- **WHAT IS EXPECTED**
In your copy of the entries, please include no pictures and return every word exactly.

══ DATA SUPPLIED

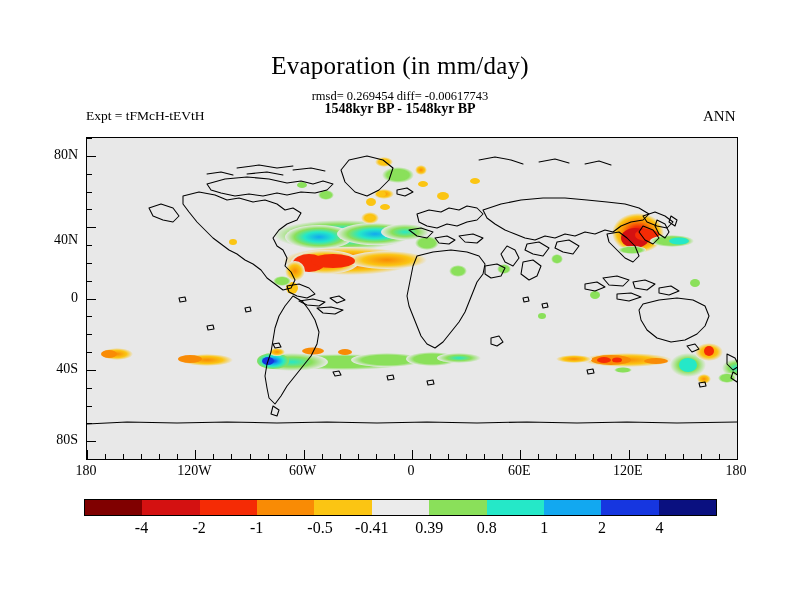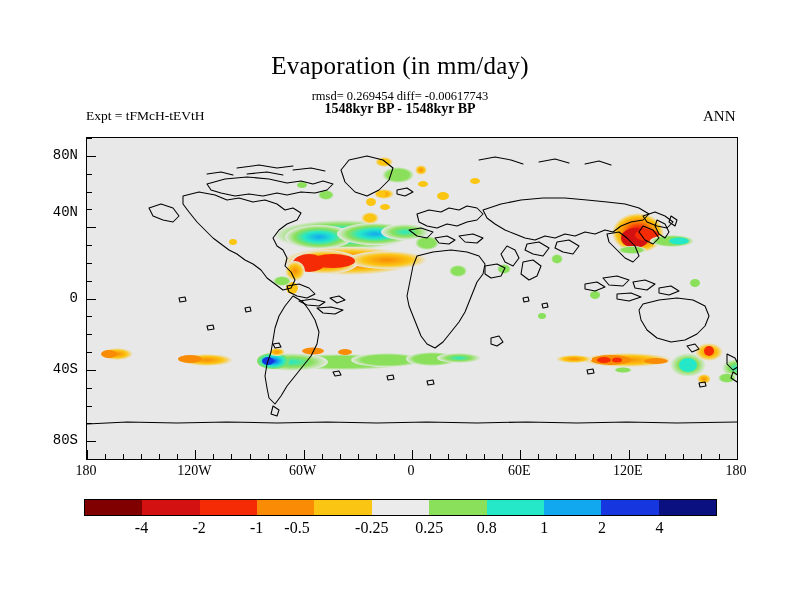"80N" .ylabel { font-family: Liberation Mono, monospace -> none }
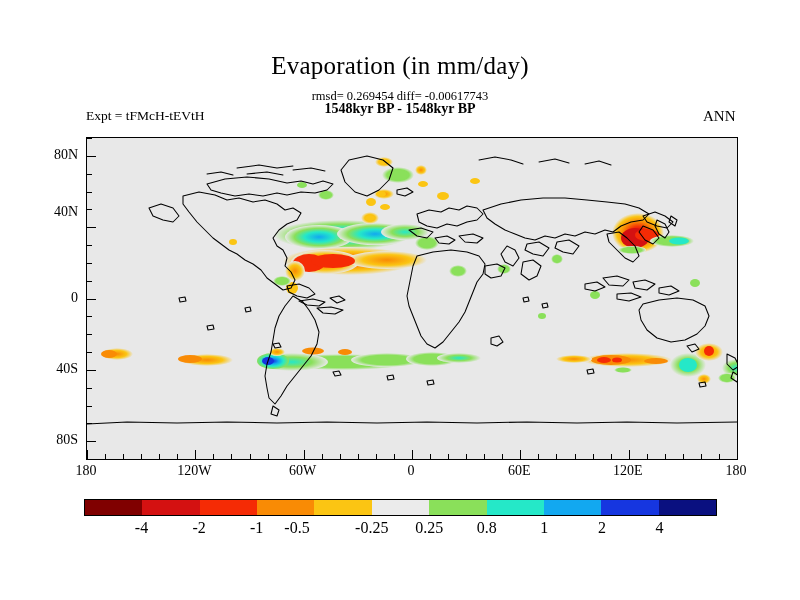"40N" div.ylabel { top: 212px -> 240px }
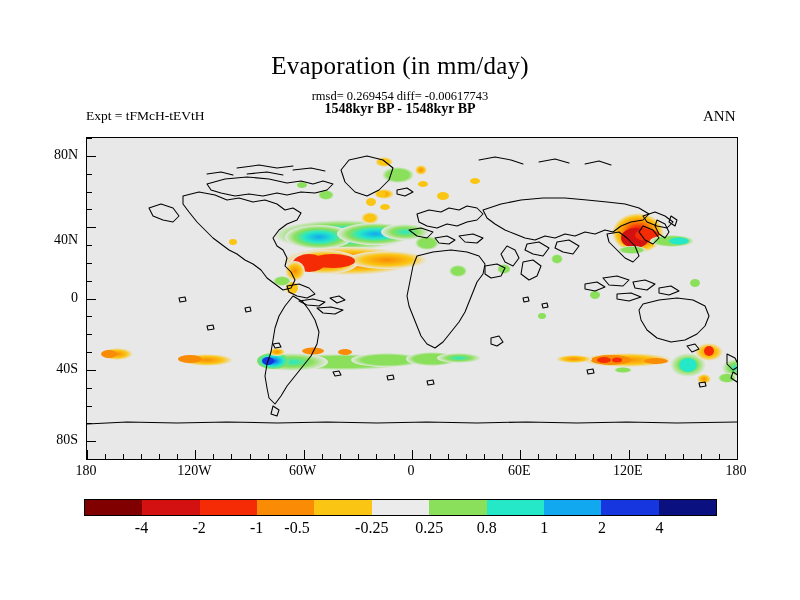"-0.5" div.cb-tick-label { left: 297px -> 320px }
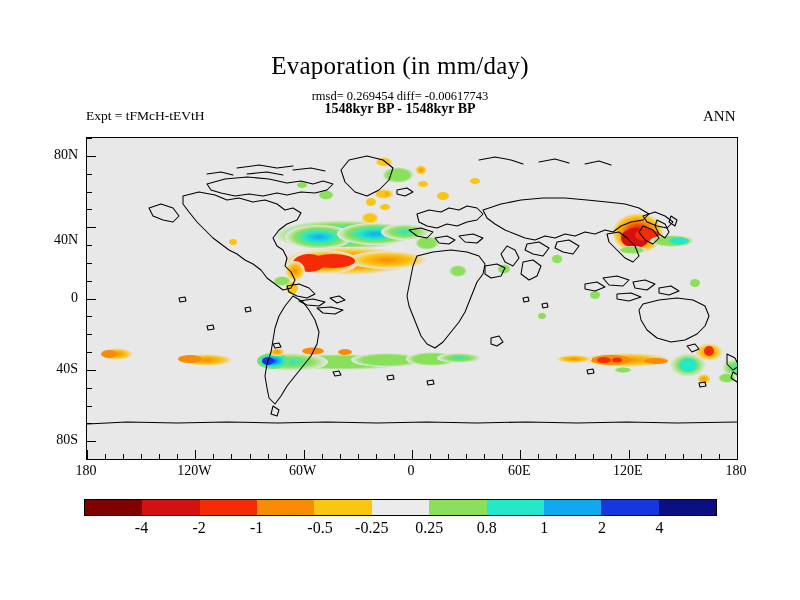"-0.25" div.cb-tick-label { text: -0.25 -> -0.41 }
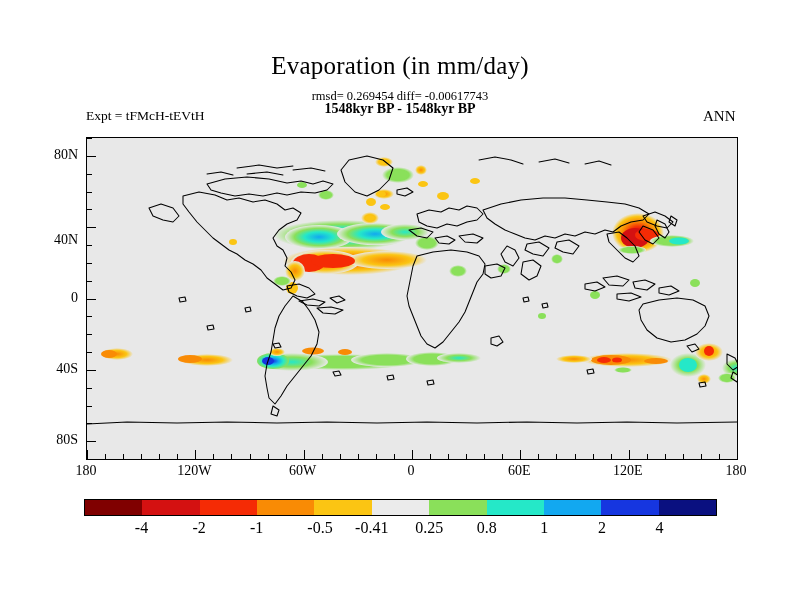"0.25" div.cb-tick-label { text: 0.25 -> 0.39 }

════

- **TASK ANSWER**
"80N" .ylabel { font-family: Liberation Mono, monospace -> none }
"40N" div.ylabel { top: 212px -> 240px }
"-0.5" div.cb-tick-label { left: 297px -> 320px }
"-0.25" div.cb-tick-label { text: -0.25 -> -0.41 }
"0.25" div.cb-tick-label { text: 0.25 -> 0.39 }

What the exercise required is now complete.